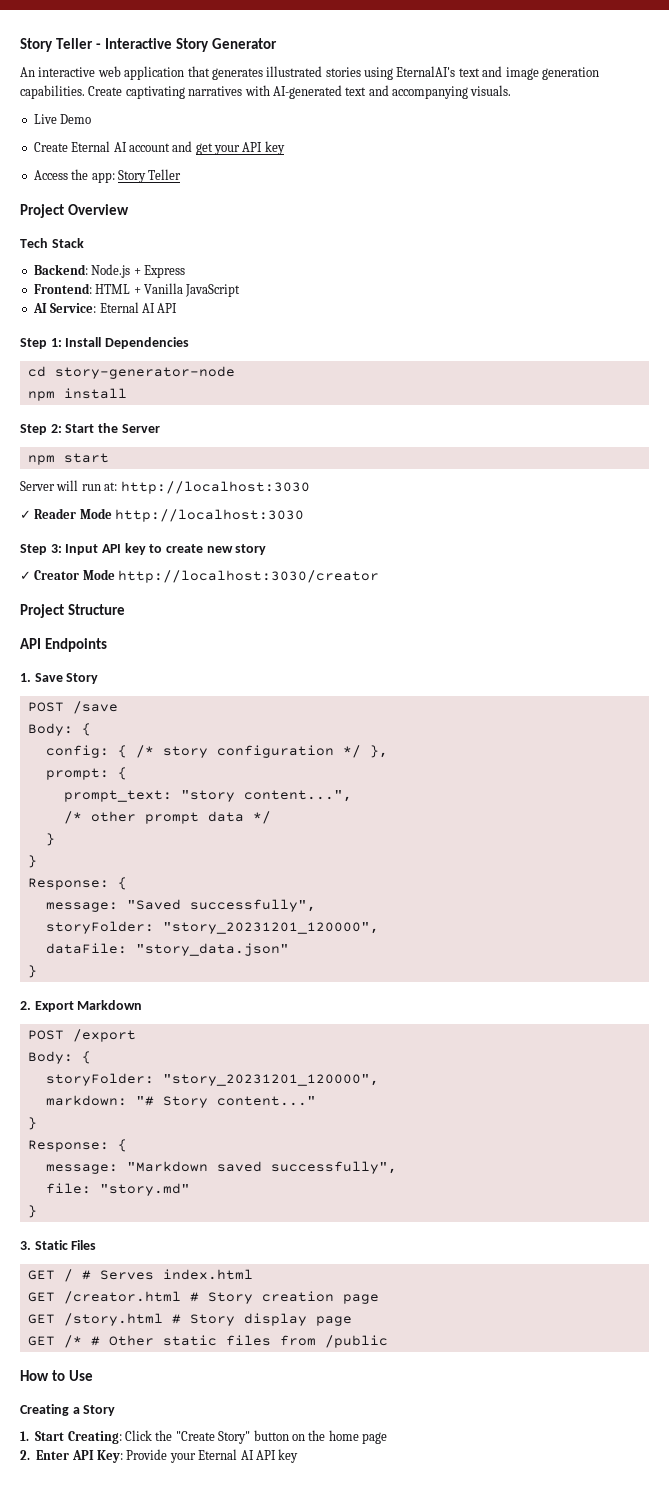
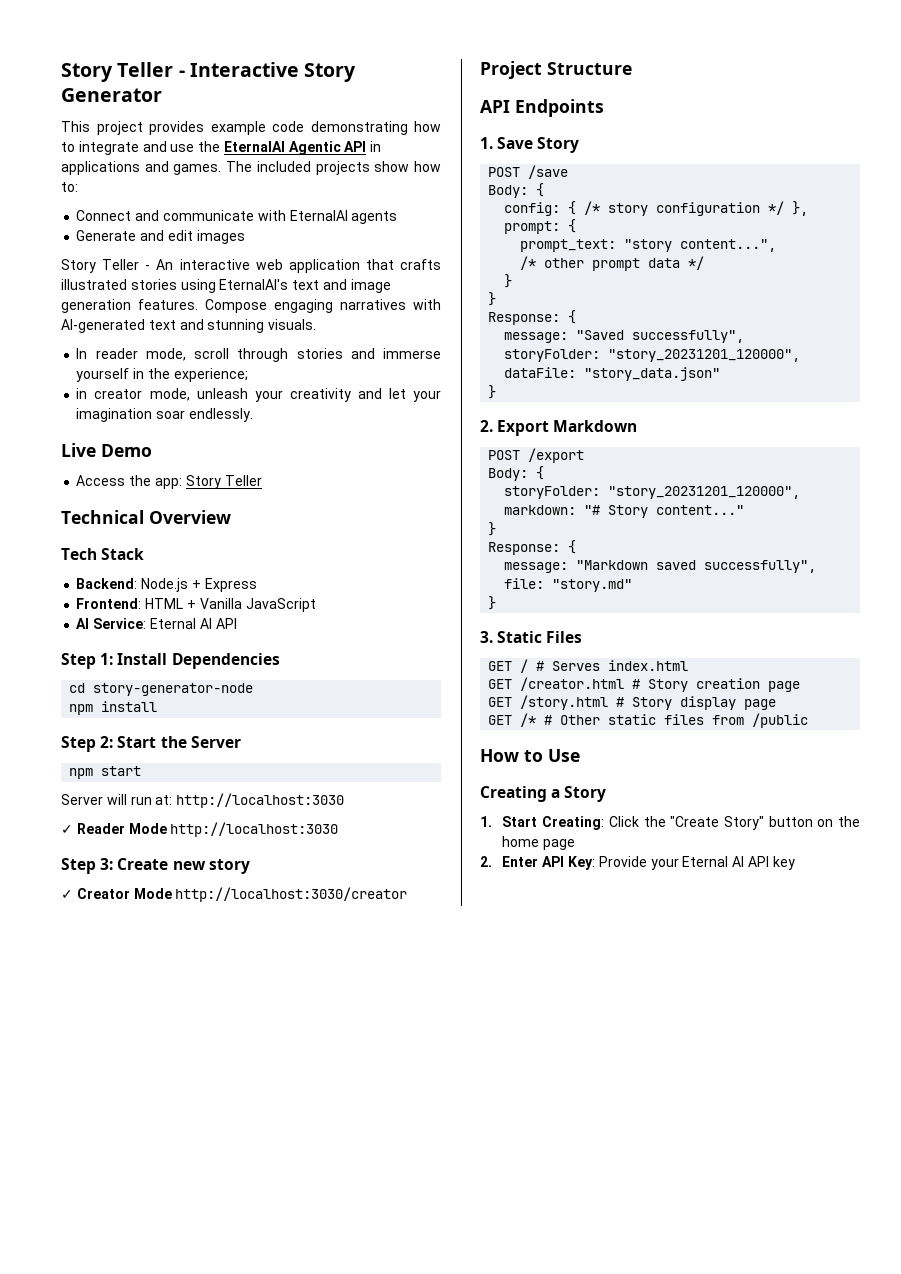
- An interactive web application that generates illustrated stories using EternalAI's text and image generation capabilities. Create captivating narratives with AI-generated text and accompanying visuals.
+ This project provides example code demonstrating how to integrate and use the EternalAI Agentic API in applications and games. The included projects show how to:
+ Connect and communicate with EternalAI agents
+ Generate and edit images
+ Story Teller - An interactive web application that crafts illustrated stories using EternalAI's text and image generation features. Compose engaging narratives with AI-generated text and stunning visuals.
+ In reader mode, scroll through stories and immerse yourself in the experience;
+ in creator mode, unleash your creativity and let your imagination soar endlessly.
  Live Demo
- Create Eternal AI account and get your API key
- Project Overview
+ Technical Overview
- Step 3: Input API key to create new story
+ Step 3: Create new story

......

## Your task
Set down the records again verbatim, with no pictures.

## Answer
- An interactive web application that generates illustrated stories using EternalAI's text and image generation capabilities. Create captivating narratives with AI-generated text and accompanying visuals.
+ This project provides example code demonstrating how to integrate and use the EternalAI Agentic API in applications and games. The included projects show how to:
+ Connect and communicate with EternalAI agents
+ Generate and edit images
+ Story Teller - An interactive web application that crafts illustrated stories using EternalAI's text and image generation features. Compose engaging narratives with AI-generated text and stunning visuals.
+ In reader mode, scroll through stories and immerse yourself in the experience;
+ in creator mode, unleash your creativity and let your imagination soar endlessly.
  Live Demo
- Create Eternal AI account and get your API key
- Project Overview
+ Technical Overview
- Step 3: Input API key to create new story
+ Step 3: Create new story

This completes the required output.